Warning

This is a design page. It was used to design and discuss the initial implementation of the change. However, the state of this document does not necessarily correspond to the current state of the implementation since we do not keep this document up to date with further changes and bug fixes.

Improve SSSD Performance with a timestamp cache

Related ticket(s):

At the moment SSSD doesn’t perform well in large environments. Most of the use-cases we’ve had reported revolved around logins of users who are members of large groups or a large amount of groups. Another reported use-case was the time it takes to resolve a large group.

While workarounds are available for some of the issues (such as using ignore_group_members for resolution of large groups), our goal is to be able to perform well without these workarounds.

  • User who is a member of a large amount of AD groups logs in to a GNU/Linux server that is a member of the AD domain.

  • User who is a member of a large amount of AD or IPA groups logs in to a GNU/Linux server that is a member of an IPA domain with a trust relationship to an AD domain

  • Administrator of a GNU/Linux server runs “ls -l” in a directory where files are owned by a large group. An example would be group called “students” in an university setup

During performance analysis with systemtap, we found out that the biggest delay happens when SSSD writes an entry to the cache, especially for large group entries. This is also confirmed by empirical evidence from our users, where most deployments were OK with SSSD performance once the cache was moved to tmpfs or even when ignore_group_members option was enabled.

We can’t skip cache writes completely, even if no attributes changed, because we store also the expiration timestamps in the cache. Also, even if a single attribute (like the timestamp) changes, ldb would need to unpack the whole entry, change the record, pack it back and then write the whole blob.

In order to mitigate the costly cache writes, we should avoid writing the whole cache entry on every cache update, but only write the entries if something actually changed.

To avoid this, we will split the monolithic ldb cache representing the sysdb cache into two ldb files. One would contain the entry itself and would be fully synchronous. The other (new one) would only contain the timestamps and would be open using the LDB_FLG_NOSYNC to avoid synchronous cache writes.

This would have two advantages:

  1. If we detect that the entry hasn’t changed on the LDAP server at all, we could avoid writing into the main ldb cache which would still be costly. We would use the value of the modifyTimestamp attribute of the LDAP entry to see if the entry had changed or not.

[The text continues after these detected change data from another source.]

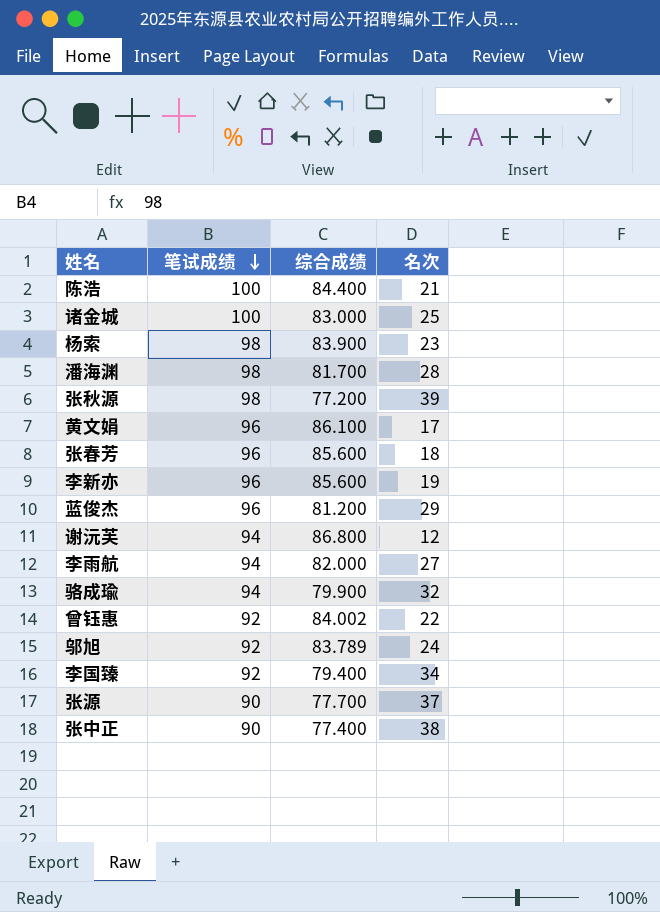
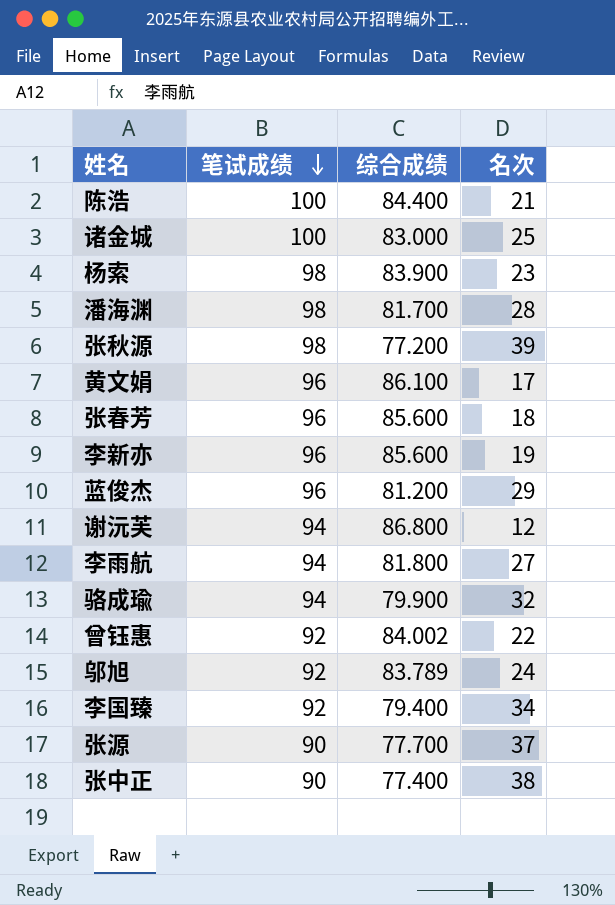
李雨航 | 综合成绩: 82.000 -> 81.800

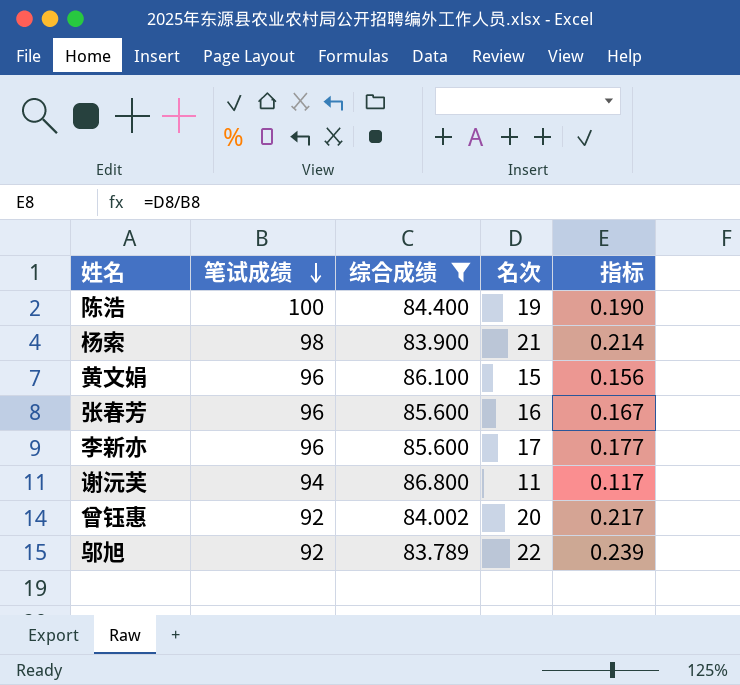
filter: none -> 综合成绩 >= 83.789
column 指标 | formula: none -> [名次] / [笔试成绩]
陈浩 | 名次: 21 -> 19
杨索 | 名次: 23 -> 21
黄文娟 | 名次: 17 -> 15
张春芳 | 名次: 18 -> 16
李新亦 | 名次: 19 -> 17
谢沅芙 | 名次: 12 -> 11
曾钰惠 | 名次: 22 -> 20
邬旭 | 名次: 24 -> 22

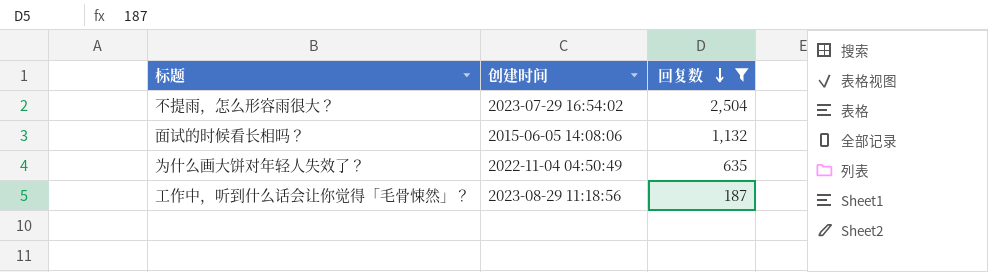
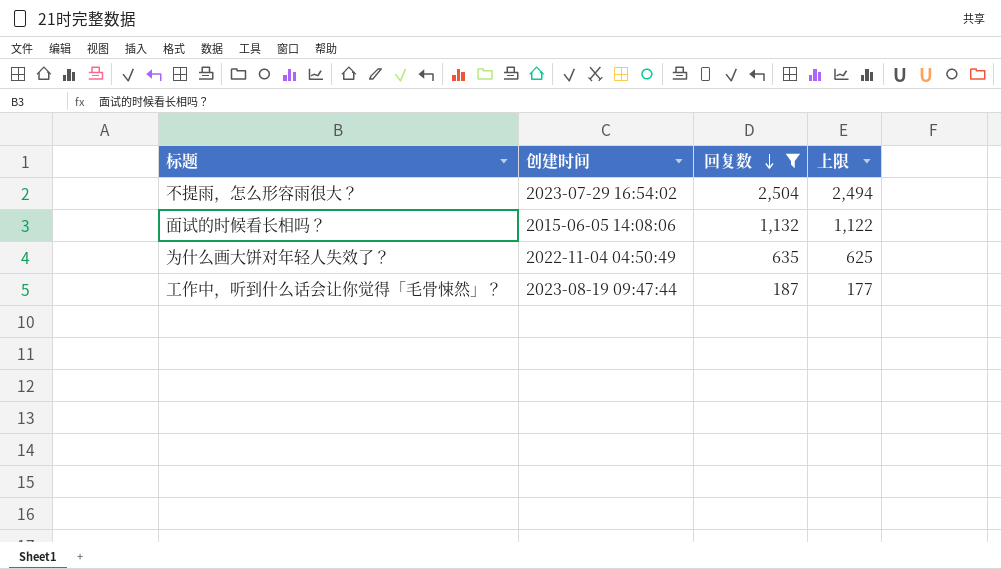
column 上限 | formula: none -> [回复数] - 10
工作中，听到什么话会让你觉得「毛骨悚然」？ | 创建时间: 2023-08-29 11:18:56 -> 2023-08-19 09:47:44

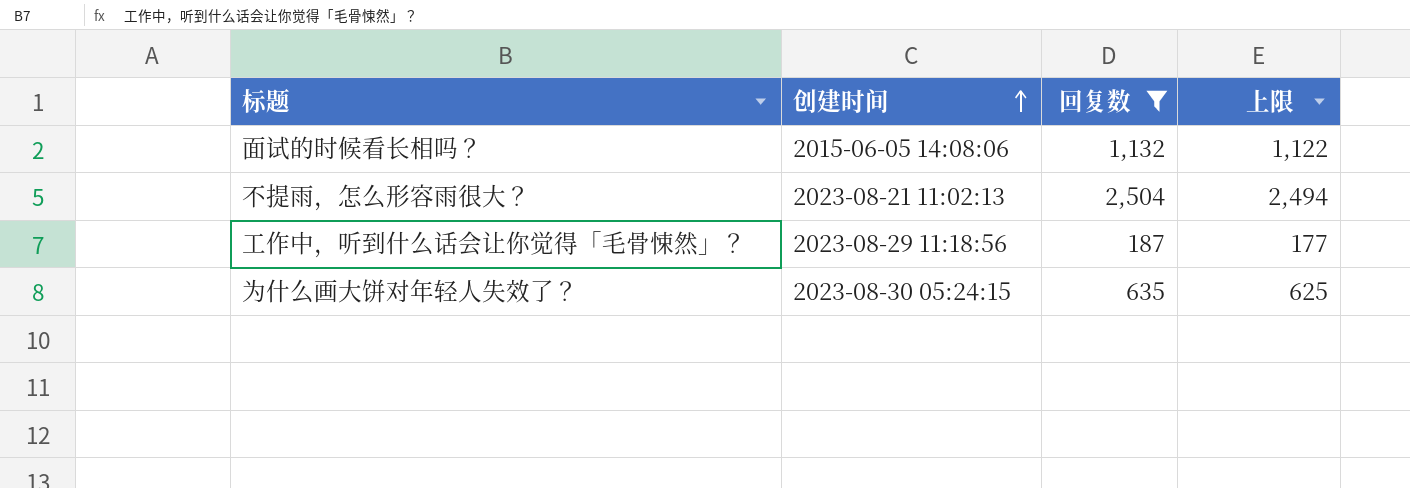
row order: 回复数 descending -> 创建时间 ascending
不提雨，怎么形容雨很大？ | 创建时间: 2023-07-29 16:54:02 -> 2023-08-21 11:02:13
工作中，听到什么话会让你觉得「毛骨悚然」？ | 创建时间: 2023-08-19 09:47:44 -> 2023-08-29 11:18:56
为什么画大饼对年轻人失效了？ | 创建时间: 2022-11-04 04:50:49 -> 2023-08-30 05:24:15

  2. The writes to the new async ldb cache would be much faster, because the entry is smaller and because the writes wouldn’t call fsync() due to using the async flag, but rather rely on the underlying filesystem to sync the data to the disk.

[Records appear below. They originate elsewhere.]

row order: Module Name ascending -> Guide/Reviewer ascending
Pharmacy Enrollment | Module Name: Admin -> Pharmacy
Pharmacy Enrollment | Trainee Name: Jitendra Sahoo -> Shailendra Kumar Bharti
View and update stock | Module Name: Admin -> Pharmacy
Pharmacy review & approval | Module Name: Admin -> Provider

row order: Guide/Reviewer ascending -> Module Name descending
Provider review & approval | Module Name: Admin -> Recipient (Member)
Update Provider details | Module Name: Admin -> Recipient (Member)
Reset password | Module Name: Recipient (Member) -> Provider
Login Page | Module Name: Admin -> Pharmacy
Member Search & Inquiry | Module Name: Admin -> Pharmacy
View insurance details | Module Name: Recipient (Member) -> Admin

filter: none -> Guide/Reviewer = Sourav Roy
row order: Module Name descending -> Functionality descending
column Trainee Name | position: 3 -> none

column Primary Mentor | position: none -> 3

On SSSD shutdown, we would write a canary to both the timestamp cache and the main sysdb cache, denoting graceful shutdown. On SSSD startup, if the canary wasn’t found or if the values differ, we would just ditch the timestamp cache, which would result in refresh and write of the entry on the next lookup.

The basic idea is to use a combination of the operational modifyTimestamp attribute and checking the entry itself to see if the entry changed at all and if not, avoid writing to the cache.

Checking the value of modifyTimestamp would be enough for group entries, which should be the first iteration of this work. For checking if other entries (mostly users) have changed, we need to compare the value of the attributes in the cache with what we are about to store in the cache.

Therefore, these enhancements are proposed for the 1.14 versions, sorted by the importance as observed with systemtap testing:

  • only write the cache entry if the modifyTimestamp of the original entry had changed. If it hasn’t changed, only the timestamps would be written to the timestamp cache

  • if the modifyTimestamp had changed, compare the attributes of the cache entry with the attributes we are about to write. If there are no differences, only write to the timestamp cache

  • refactor the nested group processing to make sure expensive lookups (such as lookups of all members of the group, there can potentially be thousands of these) are only performed once and intermediate results are stored in-memory.

  • attempt to shortcut parsing the attributes of the entry returned from LDAP sooner. The idea behind this is that if the modifyTimestamp did not change, we can reuse the entry we already cached.

Minor enhancements in later versions might include:

  • using syncrepl in the server mode for HBAC rules and external groups in refreshAndPersistMode. This would provide performance benefit for legacy clients that rely on server’s HBAC rules for access control.

  • using syncrepl in the server mode for external groups in refreshAndPersistMode. This would mainly simplify the external groups handling, rather than improve performance

  • A lot of time is spent looking up attributes in the sysdb_attrs array. This is something we might want to optimize after we’re done with the cache writes.

  • We might even consider offering syncrepl in refreshOnly mode as an client-side option for enumeration. However, this would have to be an opt-in because every refresh causes the server to walk the changelog since the last refresh operation. Enabling this option on all clients would trash the server performance.

The sysdb_ctx already contains a handle of the main sysdb cache. We would add another ldb file that only contains the timestamp and the DN of an entry. This ldb file would be opened in the nosync mode. Attributes used for lookups, like dataExpireTimestamp must be indexed in this database as well.

When storing a user or a group to sysdb using functions like sysdb_store_user, we first check the difference between modifyTimestamp attributes. If there are no differences, only the timestamp attributes, such as lastUpdate or dataExpireTimestamp would be updated in the timestamp cache. We need to do this check in the lower-level sysdb calls to make sure this enhancement also works for users and groups retrieved through the extop plugin.

If the value of modifyTimestamp differs, we proceed to checking the diff between values in the cache and the values read from LDAP.

Details about shortcut of attribute parsing will be added to this design page later.

Currently no configuration changes are expected. We might add some if we decide to implement on-demand syncrepl.

If the entries on the server did not change (except timestamps), then actions like user and group lookups and logins should be considerably faster.

The SSSD should also correctly detect when the entries in fact did change on the server. In this case, a full cache write will be performed.